Provided material:
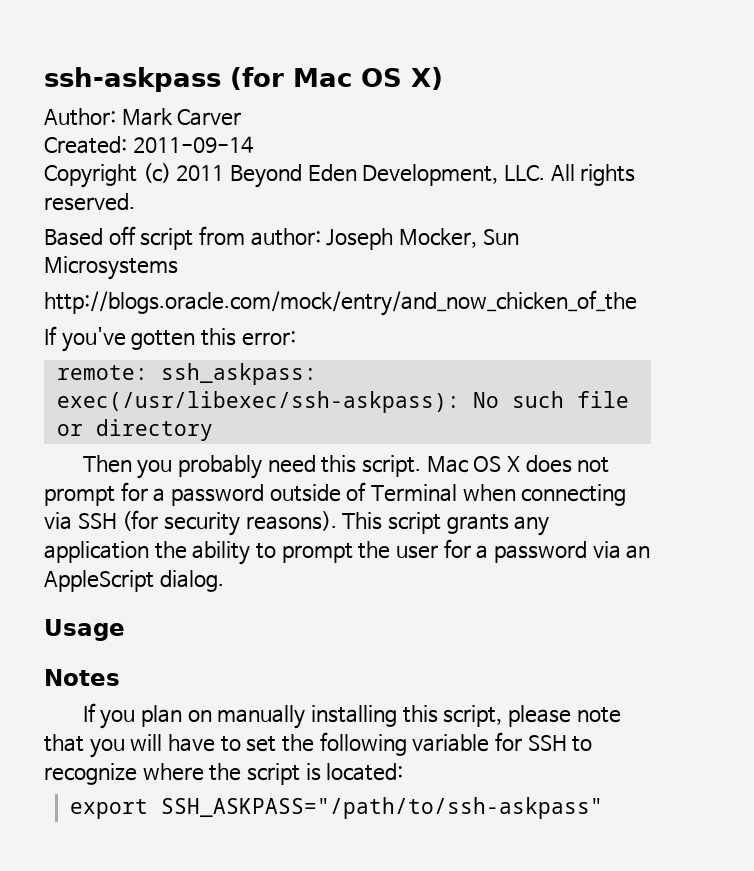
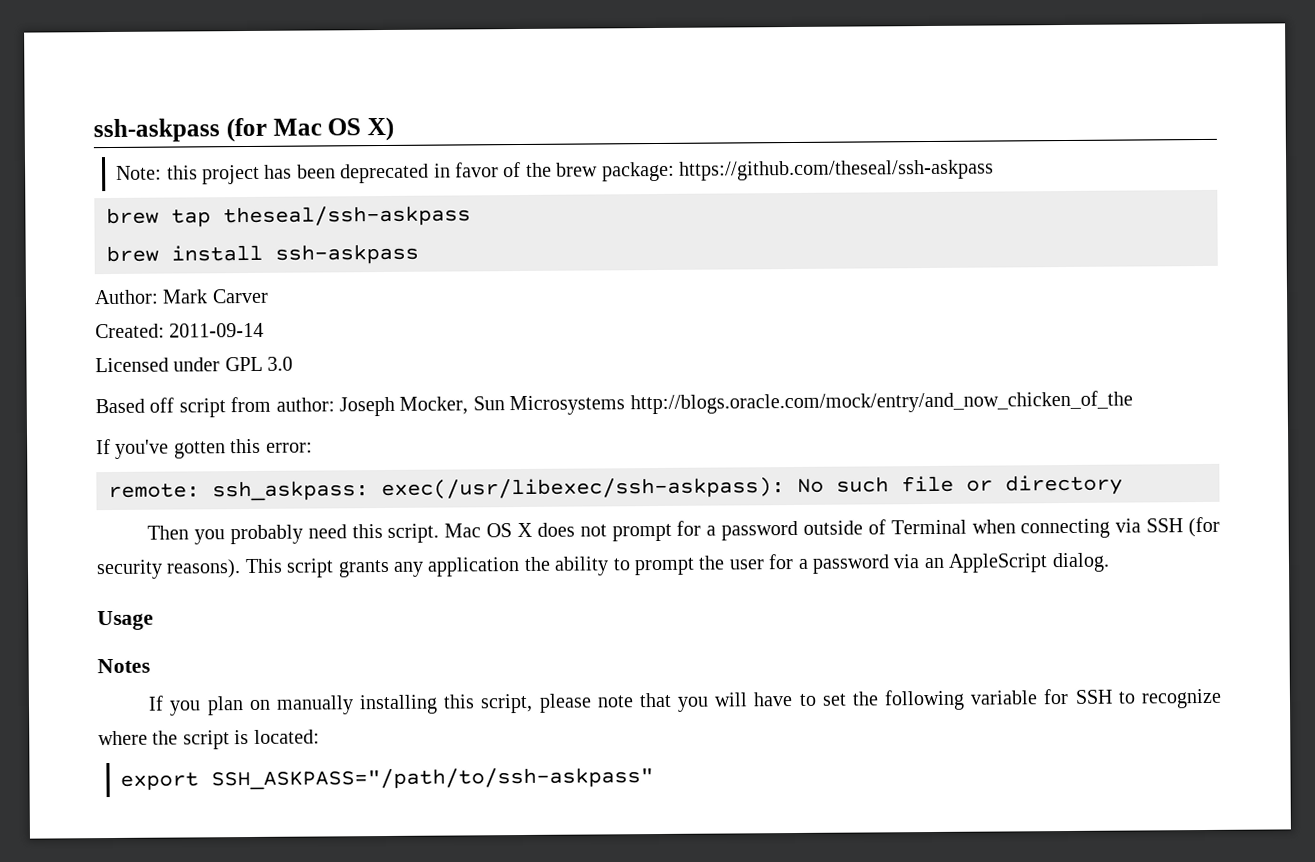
+ Note: this project has been deprecated in favor of the brew package: https://github.com/theseal/ssh-askpass
+ brew tap theseal/ssh-askpass
+ brew install ssh-askpass
- Copyright (c) 2011 Beyond Eden Development, LLC. All rights reserved.
+ Licensed under GPL 3.0
- Based off script from author: Joseph Mocker, Sun Microsystems
- http://blogs.oracle.com/mock/entry/and_now_chicken_of_the
+ Based off script from author: Joseph Mocker, Sun Microsystems http://blogs.oracle.com/mock/entry/and_now_chicken_of_the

Task: Find each line above that contains "theseal", and copy those lines.

Result:
+ Note: this project has been deprecated in favor of the brew package: https://github.com/theseal/ssh-askpass
+ brew tap theseal/ssh-askpass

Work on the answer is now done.